==== Records to use
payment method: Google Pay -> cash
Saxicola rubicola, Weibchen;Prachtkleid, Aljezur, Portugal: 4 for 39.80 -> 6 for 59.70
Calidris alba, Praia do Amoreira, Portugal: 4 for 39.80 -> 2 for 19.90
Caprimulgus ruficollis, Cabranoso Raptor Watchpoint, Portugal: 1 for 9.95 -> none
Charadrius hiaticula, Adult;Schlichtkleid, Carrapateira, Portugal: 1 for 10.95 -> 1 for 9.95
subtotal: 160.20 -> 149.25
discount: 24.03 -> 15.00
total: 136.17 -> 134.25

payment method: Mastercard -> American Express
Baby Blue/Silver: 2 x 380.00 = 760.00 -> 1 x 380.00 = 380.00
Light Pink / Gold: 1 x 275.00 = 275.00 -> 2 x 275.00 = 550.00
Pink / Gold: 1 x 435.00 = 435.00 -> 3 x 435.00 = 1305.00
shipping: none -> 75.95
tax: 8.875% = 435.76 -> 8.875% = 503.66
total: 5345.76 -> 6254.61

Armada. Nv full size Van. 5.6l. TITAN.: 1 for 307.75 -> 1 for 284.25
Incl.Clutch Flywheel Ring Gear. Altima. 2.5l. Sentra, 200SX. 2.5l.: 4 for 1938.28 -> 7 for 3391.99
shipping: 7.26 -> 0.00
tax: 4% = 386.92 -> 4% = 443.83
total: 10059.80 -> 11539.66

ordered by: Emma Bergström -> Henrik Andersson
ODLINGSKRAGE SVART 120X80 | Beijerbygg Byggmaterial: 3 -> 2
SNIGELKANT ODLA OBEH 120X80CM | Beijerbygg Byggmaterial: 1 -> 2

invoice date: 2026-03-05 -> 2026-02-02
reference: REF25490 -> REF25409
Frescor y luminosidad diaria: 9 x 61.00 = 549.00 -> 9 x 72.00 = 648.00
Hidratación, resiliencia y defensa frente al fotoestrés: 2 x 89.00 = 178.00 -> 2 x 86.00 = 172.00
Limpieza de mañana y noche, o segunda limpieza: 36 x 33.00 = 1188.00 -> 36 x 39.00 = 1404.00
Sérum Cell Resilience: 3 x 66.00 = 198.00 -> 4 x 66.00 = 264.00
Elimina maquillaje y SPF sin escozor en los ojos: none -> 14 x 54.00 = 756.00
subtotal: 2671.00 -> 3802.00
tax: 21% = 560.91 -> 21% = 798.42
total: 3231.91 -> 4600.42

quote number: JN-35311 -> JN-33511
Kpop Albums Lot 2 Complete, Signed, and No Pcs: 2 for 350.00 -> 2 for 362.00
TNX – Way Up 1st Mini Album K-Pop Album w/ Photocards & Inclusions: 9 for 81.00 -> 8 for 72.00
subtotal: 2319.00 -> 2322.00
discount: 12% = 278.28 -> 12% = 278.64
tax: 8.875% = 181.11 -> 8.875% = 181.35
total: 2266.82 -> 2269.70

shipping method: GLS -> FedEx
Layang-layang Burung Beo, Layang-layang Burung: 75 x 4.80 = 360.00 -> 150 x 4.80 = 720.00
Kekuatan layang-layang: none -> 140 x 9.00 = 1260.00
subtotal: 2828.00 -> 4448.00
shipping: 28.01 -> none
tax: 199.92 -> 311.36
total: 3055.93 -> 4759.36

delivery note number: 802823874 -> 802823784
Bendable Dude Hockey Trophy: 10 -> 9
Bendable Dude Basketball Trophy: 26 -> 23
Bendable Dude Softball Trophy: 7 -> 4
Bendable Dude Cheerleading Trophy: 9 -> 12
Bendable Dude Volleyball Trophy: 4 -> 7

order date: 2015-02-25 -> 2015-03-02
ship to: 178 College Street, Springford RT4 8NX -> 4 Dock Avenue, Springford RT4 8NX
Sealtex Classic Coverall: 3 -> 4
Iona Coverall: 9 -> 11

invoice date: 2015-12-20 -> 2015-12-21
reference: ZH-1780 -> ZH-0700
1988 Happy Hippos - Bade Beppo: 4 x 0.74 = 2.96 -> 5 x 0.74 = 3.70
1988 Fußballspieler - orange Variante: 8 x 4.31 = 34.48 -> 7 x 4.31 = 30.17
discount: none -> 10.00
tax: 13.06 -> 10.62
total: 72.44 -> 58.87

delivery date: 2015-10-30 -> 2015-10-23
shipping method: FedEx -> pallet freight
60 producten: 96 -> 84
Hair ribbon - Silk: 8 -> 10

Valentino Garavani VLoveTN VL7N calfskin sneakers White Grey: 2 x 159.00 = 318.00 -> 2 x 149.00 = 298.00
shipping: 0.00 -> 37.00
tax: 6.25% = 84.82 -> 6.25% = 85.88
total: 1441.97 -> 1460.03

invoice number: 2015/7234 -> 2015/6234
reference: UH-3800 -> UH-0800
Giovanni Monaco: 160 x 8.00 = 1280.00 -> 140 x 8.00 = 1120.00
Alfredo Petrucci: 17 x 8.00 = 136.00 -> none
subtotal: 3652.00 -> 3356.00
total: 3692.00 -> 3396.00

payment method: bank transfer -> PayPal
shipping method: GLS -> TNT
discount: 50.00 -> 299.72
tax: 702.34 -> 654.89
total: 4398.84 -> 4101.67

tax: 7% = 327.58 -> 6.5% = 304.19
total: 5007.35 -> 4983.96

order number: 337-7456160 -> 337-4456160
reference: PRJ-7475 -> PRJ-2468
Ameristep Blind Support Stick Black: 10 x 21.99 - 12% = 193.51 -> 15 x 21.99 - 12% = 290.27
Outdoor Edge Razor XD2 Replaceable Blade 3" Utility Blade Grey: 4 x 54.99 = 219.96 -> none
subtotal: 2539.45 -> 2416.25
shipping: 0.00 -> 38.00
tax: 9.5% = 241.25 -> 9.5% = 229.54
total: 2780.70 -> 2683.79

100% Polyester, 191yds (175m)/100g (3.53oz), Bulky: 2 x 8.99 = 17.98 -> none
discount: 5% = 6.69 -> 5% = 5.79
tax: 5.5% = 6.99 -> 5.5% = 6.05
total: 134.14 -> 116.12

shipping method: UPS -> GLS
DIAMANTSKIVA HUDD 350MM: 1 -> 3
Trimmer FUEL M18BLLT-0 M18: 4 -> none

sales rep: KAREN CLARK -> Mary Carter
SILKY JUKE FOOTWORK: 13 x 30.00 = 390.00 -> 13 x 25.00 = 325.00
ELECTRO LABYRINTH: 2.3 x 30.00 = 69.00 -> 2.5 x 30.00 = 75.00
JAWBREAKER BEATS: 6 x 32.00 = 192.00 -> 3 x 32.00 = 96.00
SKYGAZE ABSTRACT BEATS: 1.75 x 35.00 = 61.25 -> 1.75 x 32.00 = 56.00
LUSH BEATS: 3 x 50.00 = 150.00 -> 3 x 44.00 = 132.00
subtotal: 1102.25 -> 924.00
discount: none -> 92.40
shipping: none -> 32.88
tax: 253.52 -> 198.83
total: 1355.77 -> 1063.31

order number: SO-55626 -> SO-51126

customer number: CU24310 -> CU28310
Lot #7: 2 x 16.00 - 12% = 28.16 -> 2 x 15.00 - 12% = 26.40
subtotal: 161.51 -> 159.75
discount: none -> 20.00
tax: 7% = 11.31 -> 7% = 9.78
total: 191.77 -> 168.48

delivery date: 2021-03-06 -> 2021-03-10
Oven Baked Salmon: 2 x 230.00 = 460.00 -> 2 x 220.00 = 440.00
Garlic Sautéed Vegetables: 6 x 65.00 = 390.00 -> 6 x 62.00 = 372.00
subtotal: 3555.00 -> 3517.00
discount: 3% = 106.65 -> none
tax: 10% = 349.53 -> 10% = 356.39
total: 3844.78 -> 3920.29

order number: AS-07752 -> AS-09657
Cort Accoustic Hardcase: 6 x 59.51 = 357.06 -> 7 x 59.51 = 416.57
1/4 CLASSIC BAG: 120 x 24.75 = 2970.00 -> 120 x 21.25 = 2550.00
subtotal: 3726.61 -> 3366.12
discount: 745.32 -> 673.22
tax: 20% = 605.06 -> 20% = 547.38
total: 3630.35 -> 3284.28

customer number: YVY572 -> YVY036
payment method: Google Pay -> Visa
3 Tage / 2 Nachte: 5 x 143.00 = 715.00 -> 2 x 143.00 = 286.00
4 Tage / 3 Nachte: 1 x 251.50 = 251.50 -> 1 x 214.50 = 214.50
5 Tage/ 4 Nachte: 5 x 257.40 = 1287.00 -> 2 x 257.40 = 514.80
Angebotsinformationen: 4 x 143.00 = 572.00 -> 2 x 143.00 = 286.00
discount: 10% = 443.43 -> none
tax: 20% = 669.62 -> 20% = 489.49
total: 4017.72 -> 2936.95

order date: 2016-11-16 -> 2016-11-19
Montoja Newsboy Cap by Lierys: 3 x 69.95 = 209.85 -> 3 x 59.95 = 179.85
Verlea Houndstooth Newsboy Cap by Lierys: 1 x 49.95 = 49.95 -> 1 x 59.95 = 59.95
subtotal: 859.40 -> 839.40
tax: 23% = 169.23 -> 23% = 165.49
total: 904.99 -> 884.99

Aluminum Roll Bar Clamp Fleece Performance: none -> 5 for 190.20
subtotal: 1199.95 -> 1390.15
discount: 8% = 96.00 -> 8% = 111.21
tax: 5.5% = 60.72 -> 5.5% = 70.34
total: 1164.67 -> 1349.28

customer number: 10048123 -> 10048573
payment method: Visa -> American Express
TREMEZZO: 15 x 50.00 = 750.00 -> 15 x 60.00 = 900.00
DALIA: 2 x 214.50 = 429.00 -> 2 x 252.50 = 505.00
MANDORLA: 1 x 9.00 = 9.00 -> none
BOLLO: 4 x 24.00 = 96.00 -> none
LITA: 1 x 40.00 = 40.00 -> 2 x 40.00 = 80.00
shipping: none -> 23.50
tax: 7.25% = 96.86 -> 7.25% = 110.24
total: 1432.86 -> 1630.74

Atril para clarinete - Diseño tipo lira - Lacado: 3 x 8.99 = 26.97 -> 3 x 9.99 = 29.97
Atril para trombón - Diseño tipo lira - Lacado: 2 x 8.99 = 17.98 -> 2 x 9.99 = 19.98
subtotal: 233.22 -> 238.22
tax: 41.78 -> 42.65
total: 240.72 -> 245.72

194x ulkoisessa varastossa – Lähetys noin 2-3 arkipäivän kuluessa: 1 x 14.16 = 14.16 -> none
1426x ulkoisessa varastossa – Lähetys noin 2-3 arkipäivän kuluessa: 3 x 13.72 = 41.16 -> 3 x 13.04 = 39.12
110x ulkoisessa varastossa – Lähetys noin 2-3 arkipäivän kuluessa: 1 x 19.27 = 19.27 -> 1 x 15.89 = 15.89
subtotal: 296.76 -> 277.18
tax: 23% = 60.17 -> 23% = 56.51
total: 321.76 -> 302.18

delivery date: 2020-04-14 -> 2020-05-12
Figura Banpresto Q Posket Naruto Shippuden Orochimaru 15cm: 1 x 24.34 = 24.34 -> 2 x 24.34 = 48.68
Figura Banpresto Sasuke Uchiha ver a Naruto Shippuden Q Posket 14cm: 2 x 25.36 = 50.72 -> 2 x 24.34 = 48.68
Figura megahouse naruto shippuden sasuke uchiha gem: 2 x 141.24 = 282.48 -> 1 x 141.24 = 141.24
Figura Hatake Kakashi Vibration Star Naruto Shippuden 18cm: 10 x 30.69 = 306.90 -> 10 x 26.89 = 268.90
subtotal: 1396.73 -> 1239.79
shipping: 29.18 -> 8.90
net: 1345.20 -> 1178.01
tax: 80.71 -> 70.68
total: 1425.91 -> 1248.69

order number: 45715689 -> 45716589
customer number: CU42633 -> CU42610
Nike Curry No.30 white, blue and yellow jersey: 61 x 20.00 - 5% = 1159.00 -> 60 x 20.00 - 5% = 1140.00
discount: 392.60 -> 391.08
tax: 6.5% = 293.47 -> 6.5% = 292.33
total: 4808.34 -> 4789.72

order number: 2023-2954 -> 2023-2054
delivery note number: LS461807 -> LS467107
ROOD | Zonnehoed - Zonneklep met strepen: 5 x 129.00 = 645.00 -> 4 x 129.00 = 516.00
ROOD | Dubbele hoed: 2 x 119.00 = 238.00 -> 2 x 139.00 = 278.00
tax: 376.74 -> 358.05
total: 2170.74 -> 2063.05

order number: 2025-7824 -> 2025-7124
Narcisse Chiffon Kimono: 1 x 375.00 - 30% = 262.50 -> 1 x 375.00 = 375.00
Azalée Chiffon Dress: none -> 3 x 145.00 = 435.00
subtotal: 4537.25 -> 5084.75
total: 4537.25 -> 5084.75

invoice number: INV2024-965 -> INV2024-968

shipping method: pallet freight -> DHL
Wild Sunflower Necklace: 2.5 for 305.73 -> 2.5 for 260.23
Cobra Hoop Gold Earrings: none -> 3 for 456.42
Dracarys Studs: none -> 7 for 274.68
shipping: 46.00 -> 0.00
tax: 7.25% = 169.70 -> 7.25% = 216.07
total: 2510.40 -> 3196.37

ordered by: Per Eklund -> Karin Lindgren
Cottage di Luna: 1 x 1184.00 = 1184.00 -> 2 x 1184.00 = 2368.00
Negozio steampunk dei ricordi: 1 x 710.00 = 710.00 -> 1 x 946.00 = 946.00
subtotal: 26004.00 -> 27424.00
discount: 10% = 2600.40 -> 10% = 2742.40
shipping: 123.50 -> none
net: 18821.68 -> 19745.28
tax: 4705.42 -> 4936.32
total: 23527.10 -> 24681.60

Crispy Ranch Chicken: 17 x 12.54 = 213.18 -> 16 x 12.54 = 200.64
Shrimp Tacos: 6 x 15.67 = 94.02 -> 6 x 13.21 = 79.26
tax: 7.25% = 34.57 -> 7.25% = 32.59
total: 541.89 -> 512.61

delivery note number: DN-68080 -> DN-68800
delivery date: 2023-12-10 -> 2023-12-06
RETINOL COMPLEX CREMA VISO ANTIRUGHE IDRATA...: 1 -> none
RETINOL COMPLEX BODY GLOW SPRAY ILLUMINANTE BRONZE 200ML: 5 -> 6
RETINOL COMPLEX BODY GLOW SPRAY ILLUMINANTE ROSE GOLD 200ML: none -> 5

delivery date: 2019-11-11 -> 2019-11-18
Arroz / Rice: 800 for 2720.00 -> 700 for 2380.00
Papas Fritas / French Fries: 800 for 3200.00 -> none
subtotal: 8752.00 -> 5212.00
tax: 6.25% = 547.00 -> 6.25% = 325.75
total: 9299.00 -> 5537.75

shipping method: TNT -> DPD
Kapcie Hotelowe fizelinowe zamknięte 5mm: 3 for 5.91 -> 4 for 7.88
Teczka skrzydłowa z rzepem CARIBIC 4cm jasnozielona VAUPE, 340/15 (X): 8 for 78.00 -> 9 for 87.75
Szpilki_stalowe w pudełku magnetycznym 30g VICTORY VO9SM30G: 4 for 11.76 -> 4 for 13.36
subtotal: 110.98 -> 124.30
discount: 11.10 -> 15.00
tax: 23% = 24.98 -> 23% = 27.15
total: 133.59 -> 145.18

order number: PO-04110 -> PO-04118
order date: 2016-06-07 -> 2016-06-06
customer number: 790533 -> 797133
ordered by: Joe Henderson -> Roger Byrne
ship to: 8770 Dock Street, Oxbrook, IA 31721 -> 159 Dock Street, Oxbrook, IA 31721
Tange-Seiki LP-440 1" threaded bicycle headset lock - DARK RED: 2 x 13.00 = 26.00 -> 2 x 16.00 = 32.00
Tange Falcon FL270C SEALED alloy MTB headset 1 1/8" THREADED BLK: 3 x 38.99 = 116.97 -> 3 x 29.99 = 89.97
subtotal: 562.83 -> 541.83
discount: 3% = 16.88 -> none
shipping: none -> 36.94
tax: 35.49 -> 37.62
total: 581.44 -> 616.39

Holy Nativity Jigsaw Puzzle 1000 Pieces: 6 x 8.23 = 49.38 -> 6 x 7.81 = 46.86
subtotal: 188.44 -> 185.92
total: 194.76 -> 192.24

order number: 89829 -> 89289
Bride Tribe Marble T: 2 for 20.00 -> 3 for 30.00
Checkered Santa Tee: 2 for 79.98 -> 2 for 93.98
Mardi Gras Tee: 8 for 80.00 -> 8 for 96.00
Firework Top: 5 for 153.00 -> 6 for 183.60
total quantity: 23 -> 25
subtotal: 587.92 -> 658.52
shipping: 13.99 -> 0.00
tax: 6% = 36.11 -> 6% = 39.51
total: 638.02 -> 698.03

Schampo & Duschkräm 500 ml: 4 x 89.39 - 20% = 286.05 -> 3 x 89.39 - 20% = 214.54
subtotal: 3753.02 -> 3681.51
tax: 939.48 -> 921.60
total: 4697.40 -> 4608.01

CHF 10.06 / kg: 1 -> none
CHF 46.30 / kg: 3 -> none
========
> About this task
The lines running from the start of the data through the one that contains "shipping: none -> 75.95" should be reproduced exactly, and only those.

> Result of the exercise
payment method: Google Pay -> cash
Saxicola rubicola, Weibchen;Prachtkleid, Aljezur, Portugal: 4 for 39.80 -> 6 for 59.70
Calidris alba, Praia do Amoreira, Portugal: 4 for 39.80 -> 2 for 19.90
Caprimulgus ruficollis, Cabranoso Raptor Watchpoint, Portugal: 1 for 9.95 -> none
Charadrius hiaticula, Adult;Schlichtkleid, Carrapateira, Portugal: 1 for 10.95 -> 1 for 9.95
subtotal: 160.20 -> 149.25
discount: 24.03 -> 15.00
total: 136.17 -> 134.25

payment method: Mastercard -> American Express
Baby Blue/Silver: 2 x 380.00 = 760.00 -> 1 x 380.00 = 380.00
Light Pink / Gold: 1 x 275.00 = 275.00 -> 2 x 275.00 = 550.00
Pink / Gold: 1 x 435.00 = 435.00 -> 3 x 435.00 = 1305.00
shipping: none -> 75.95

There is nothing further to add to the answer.